作者
Xianglong You,Zhongwei Deng,Yalian Yang,Xianke Lin,Xiaosong Hu
摘要
This article presents a system-level fault diagnosis scheme for the high-voltage load system of electric city bus (ECB). First, a predesigned excitation signal generated by the battery system is injected into the high-voltage load system during parking, and the response signal is captured by high-speed data acquisition device. Then, time domain features, frequency domain features, and time-frequency domain features are extracted from the response signal, in addition, novel geometry features are also extracted from the response signal, which are composed of shape features (SF), dynamic performance (DP) indices, and frequency spectrum (FS) features. Further, in time domain, frequency domain, time-frequency domain, and geometry feature domain, the above features extracted from labeled samples are utilized to construct dictionaries, and sparse representation are conducted for testing samples to obtain sparse vectors.

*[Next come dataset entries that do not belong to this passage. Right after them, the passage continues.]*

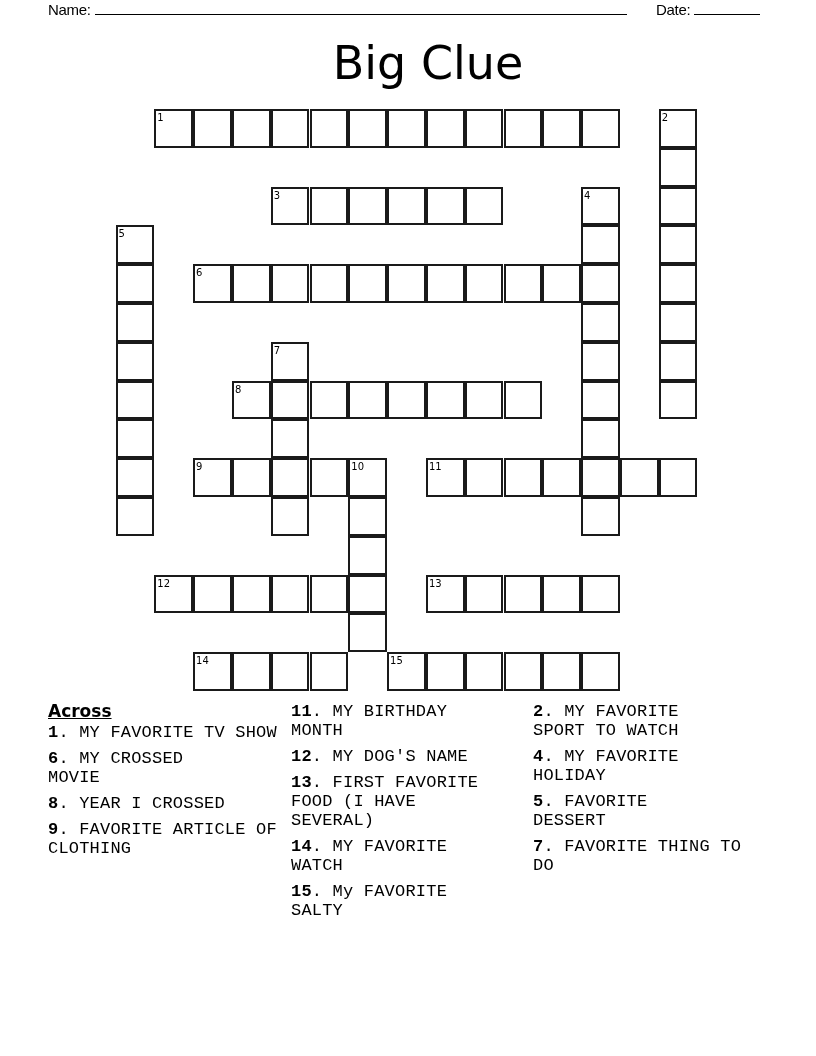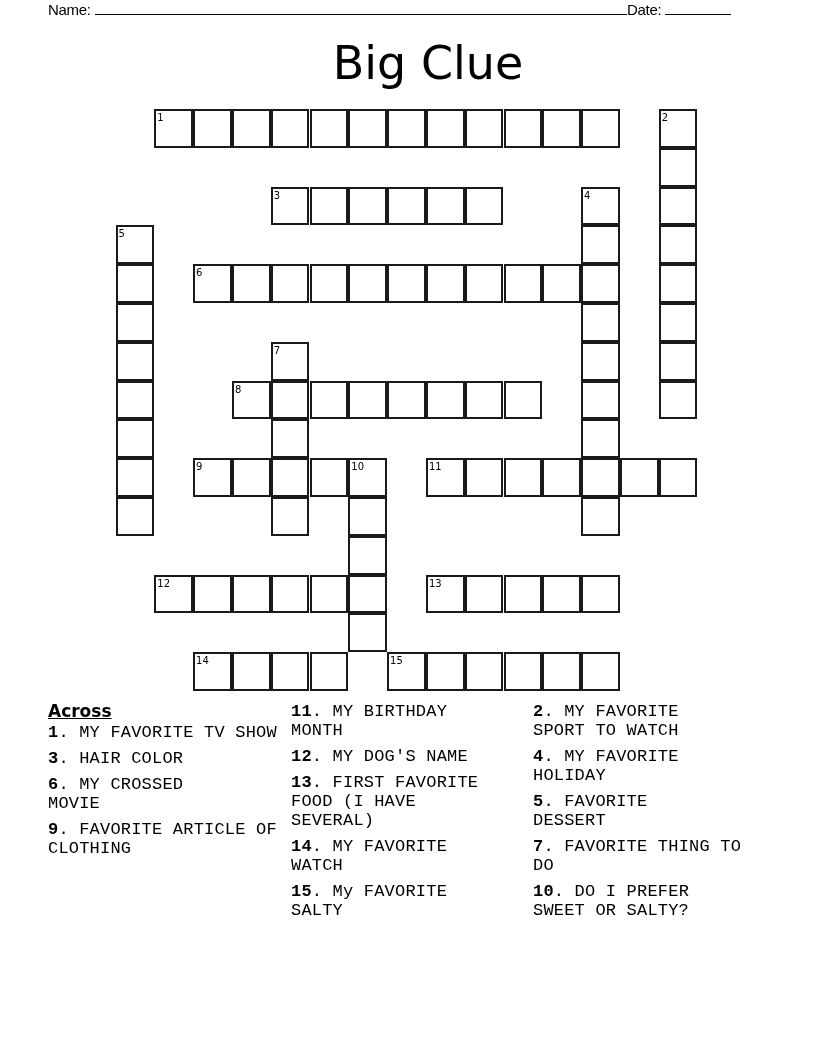--- a/index.html
+++ b/index.html
@@ -7,7 +7,7 @@
   .hdr { position: absolute; top: 0; font-family: "Liberation Sans", sans-serif; font-size: 15px; line-height: 18px; letter-spacing: -0.3px; }
   .hdr .line { display: inline-block; border-bottom: 1px solid #000; height: 14px; vertical-align: baseline; margin-left: 4px; }
   #name-row { left: 48px; }
-  #date-row { left: 627px; }
+  #date-row { left: 656px; }
   .title { position: absolute; top: 30px; left: 0; width: 816px; text-align: center; font-family: "DejaVu Sans", sans-serif; font-size: 46px; line-height: 66px; letter-spacing: 0px; margin-left: 20px; }
   .grid { position: absolute; left: 0; top: 0; width: 816px; height: 700px; pointer-events: none; }
   .cell { position: absolute; width: 38.8px; height: 38.8px; box-sizing: border-box; border: 2px solid #1a1a1a; background: #fff; pointer-events: auto; margin-left: -1px; margin-top: -1px; }

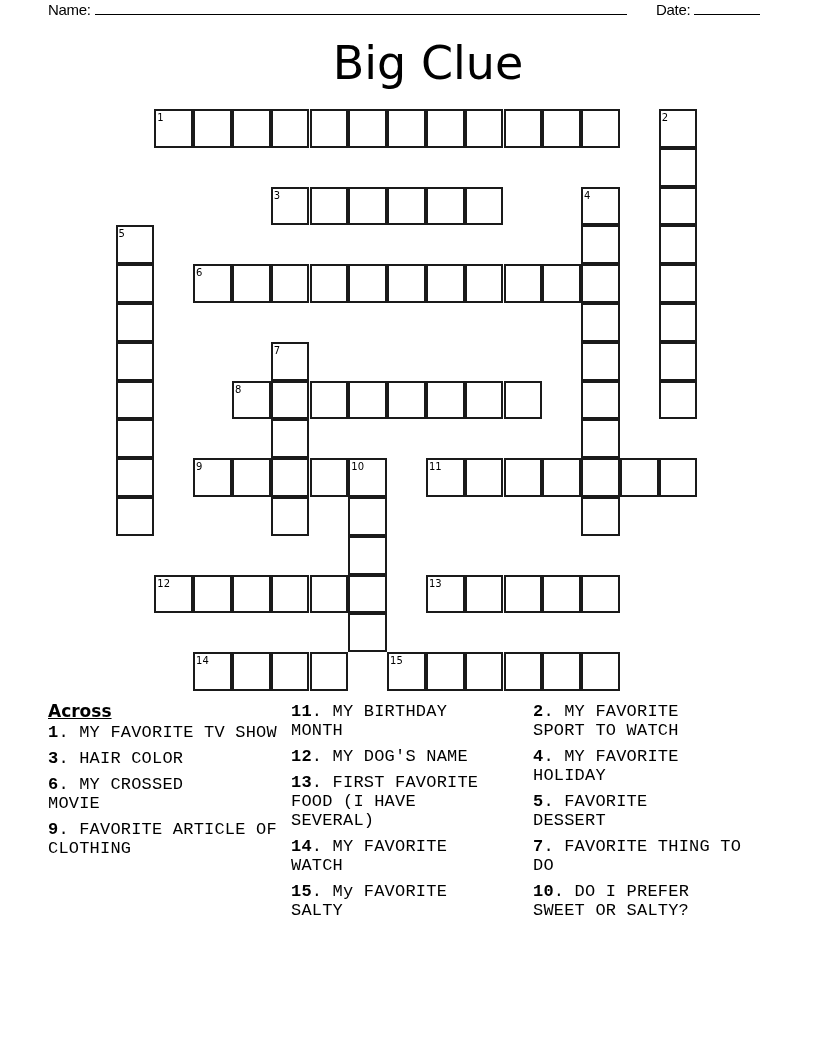--- a/index.html
+++ b/index.html
@@ -167,7 +167,6 @@
 <div class="clues-col" id="col-across">
   <div class="heading">Across</div>
   <div class="clue"><span class="cn">1</span><span>. MY FAVORITE TV SHOW</span></div>
-  <div class="clue"><span class="cn">3</span><span>. HAIR COLOR</span></div>
   <div class="clue" style="width:180px"><span class="cn">6</span><span>. MY CROSSED MOVIE</span></div>
   <div class="clue" style="width:245px"><span class="cn">9</span><span>. FAVORITE ARTICLE OF CLOTHING</span></div>
 </div>

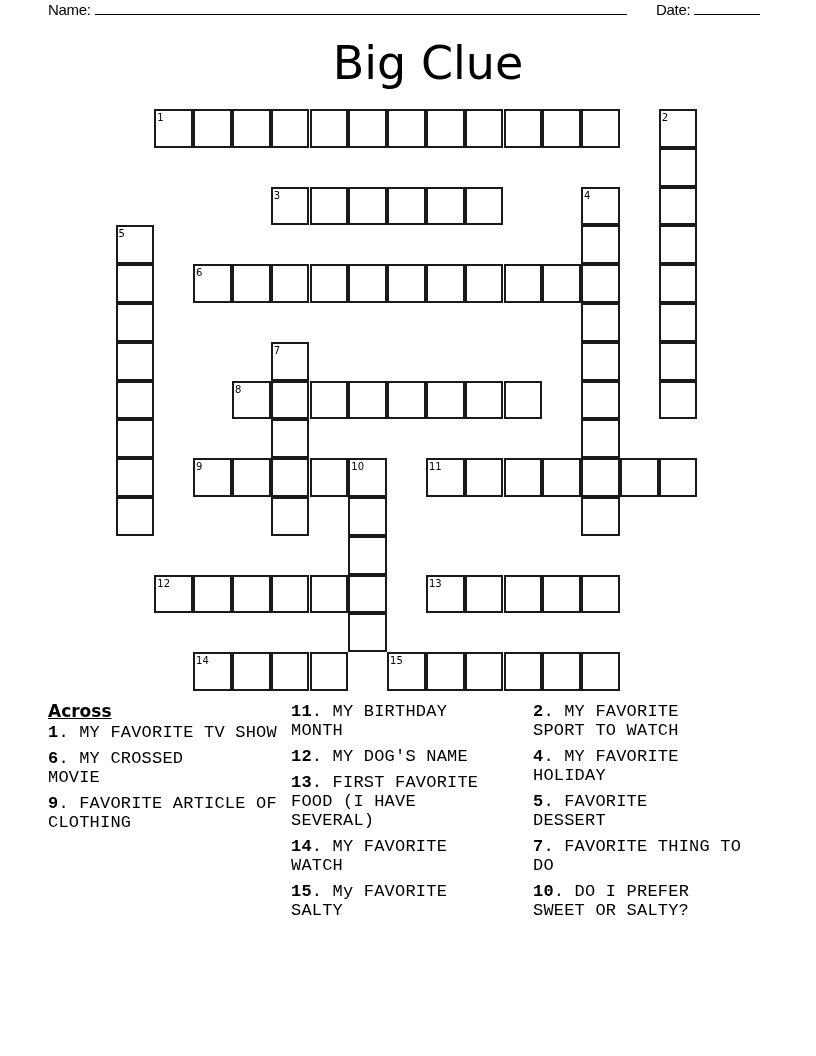--- a/index.html
+++ b/index.html
@@ -168,6 +168,7 @@
   <div class="heading">Across</div>
   <div class="clue"><span class="cn">1</span><span>. MY FAVORITE TV SHOW</span></div>
   <div class="clue" style="width:180px"><span class="cn">6</span><span>. MY CROSSED MOVIE</span></div>
+  <div class="clue"><span class="cn">8</span><span>. YEAR I CROSSED</span></div>
   <div class="clue" style="width:245px"><span class="cn">9</span><span>. FAVORITE ARTICLE OF CLOTHING</span></div>
 </div>
 

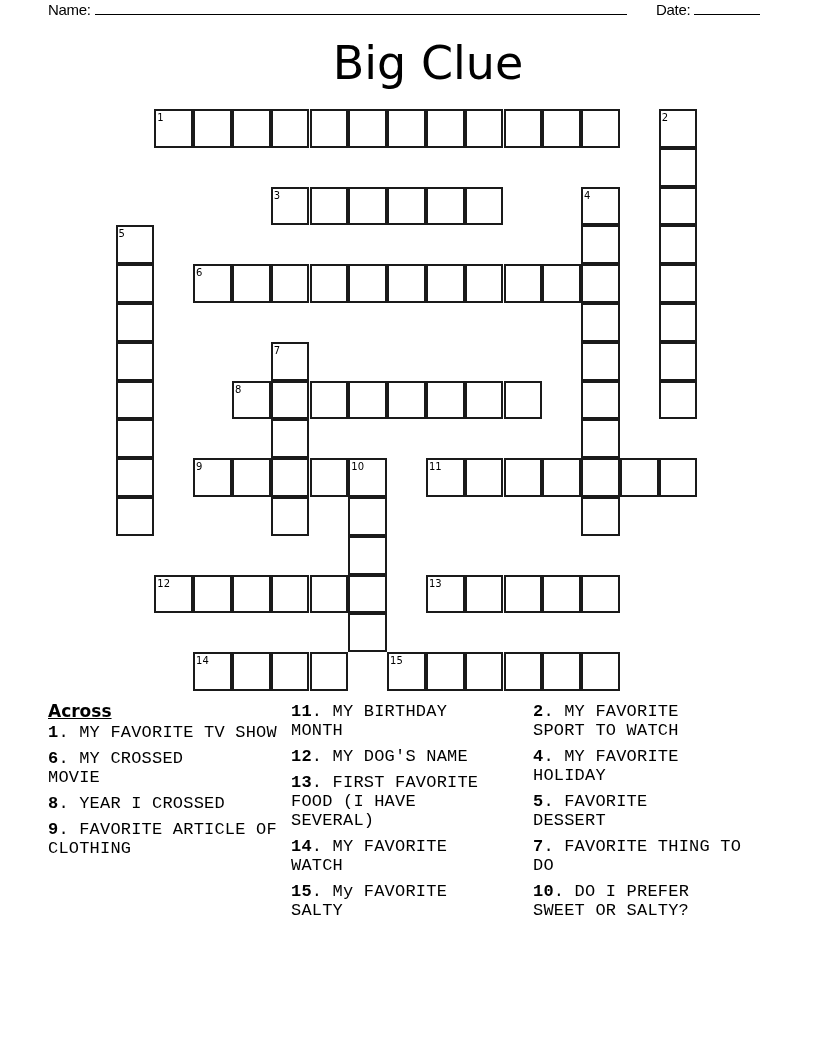--- a/index.html
+++ b/index.html
@@ -185,7 +185,6 @@
   <div class="clue" style="width:180px"><span class="cn">4</span><span>. MY FAVORITE HOLIDAY</span></div>
   <div class="clue" style="width:150px"><span class="cn">5</span><span>. FAVORITE DESSERT</span></div>
   <div class="clue" style="width:215px"><span class="cn">7</span><span>. FAVORITE THING TO DO</span></div>
-  <div class="clue" style="width:200px"><span class="cn">10</span><span>. DO I PREFER SWEET OR SALTY?</span></div>
 </div>
 
 </body></html>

Finally, based on AdaBoost, the sparse vectors obtained from the four domains are fused, and the fault diagnosis is realized by analyzing the nonzero elements distribution of the fused sparse vector. Validations for the proposed method are conducted based on datasets obtained from AMESim simulation, ECB test rig, and real ECB, the diagnosis accuracy are 98.33%, 94.00%, and 92.50%, respectively.